• Records for processing:
Start of Block

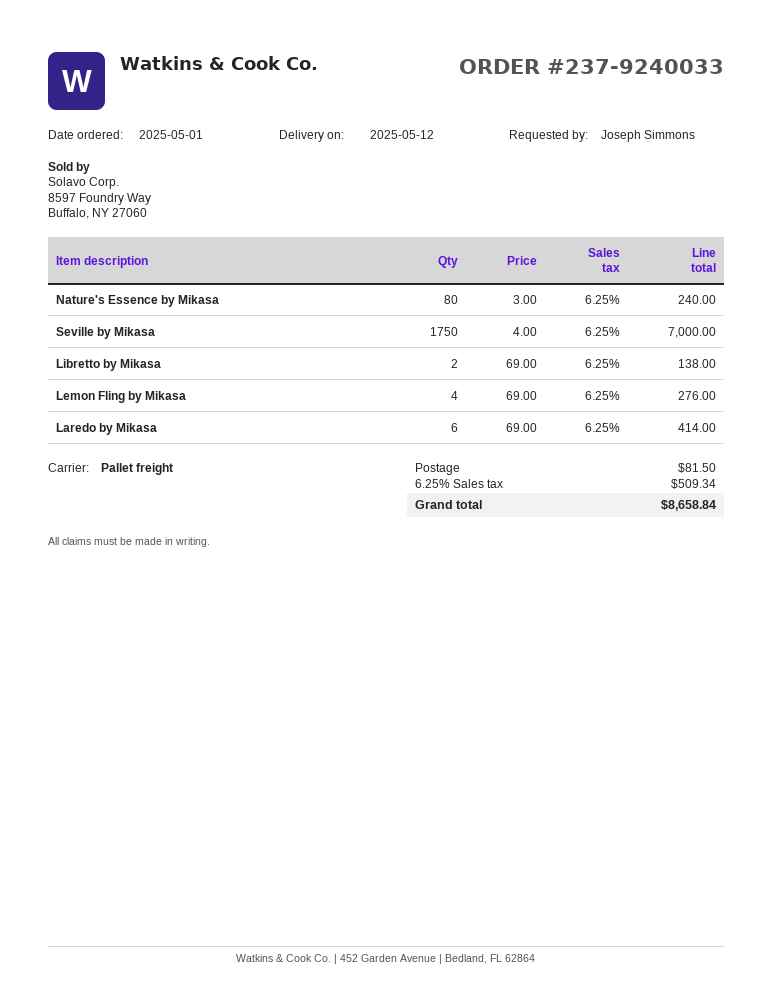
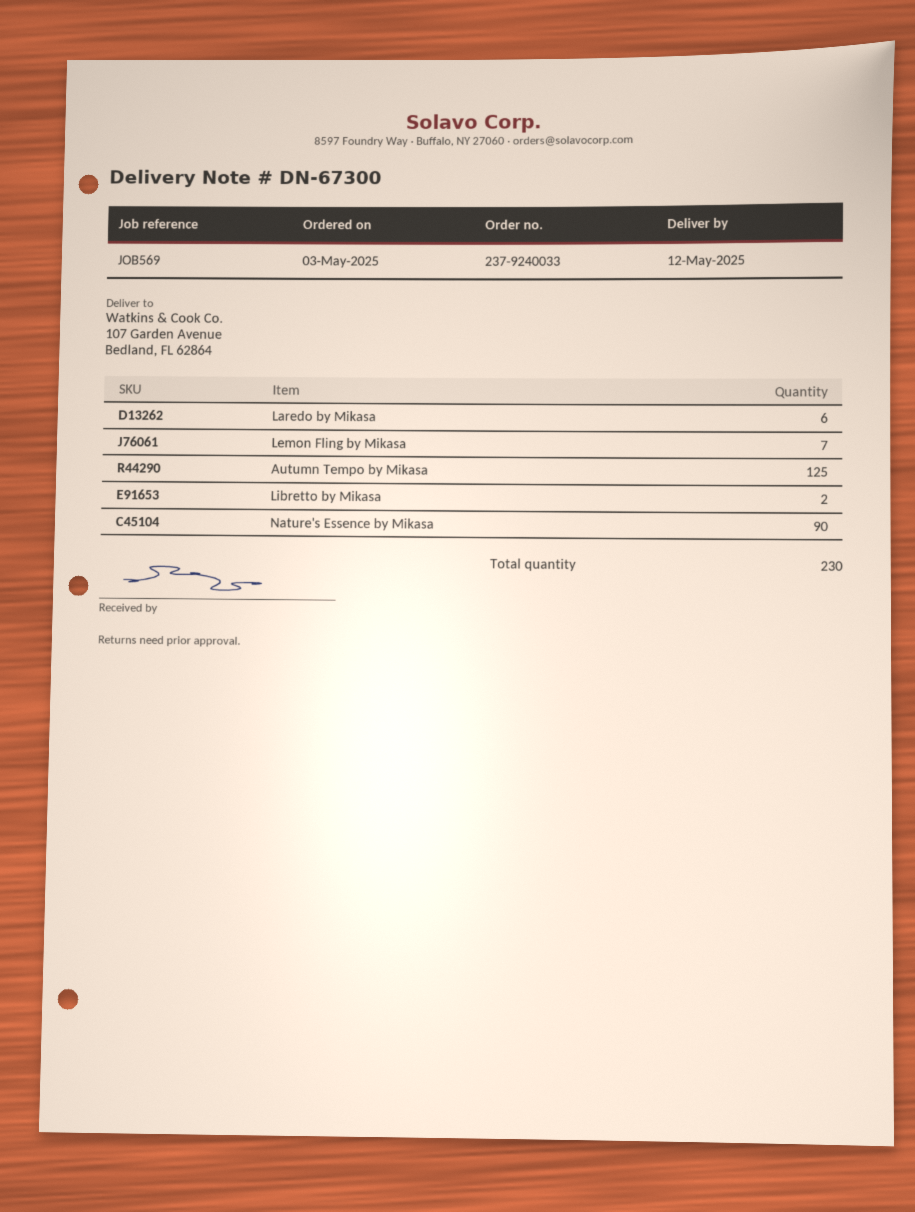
order date: 2025-05-01 -> 2025-05-03
Nature's Essence by Mikasa: 80 -> 90
Seville by Mikasa: 1750 -> none
Lemon Fling by Mikasa: 4 -> 7
Autumn Tempo by Mikasa: none -> 125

End of Block

• Exercise details: How many lines in the entries include the string "Mikasa"? Answer with the number alone.

• Solution to the problem: 4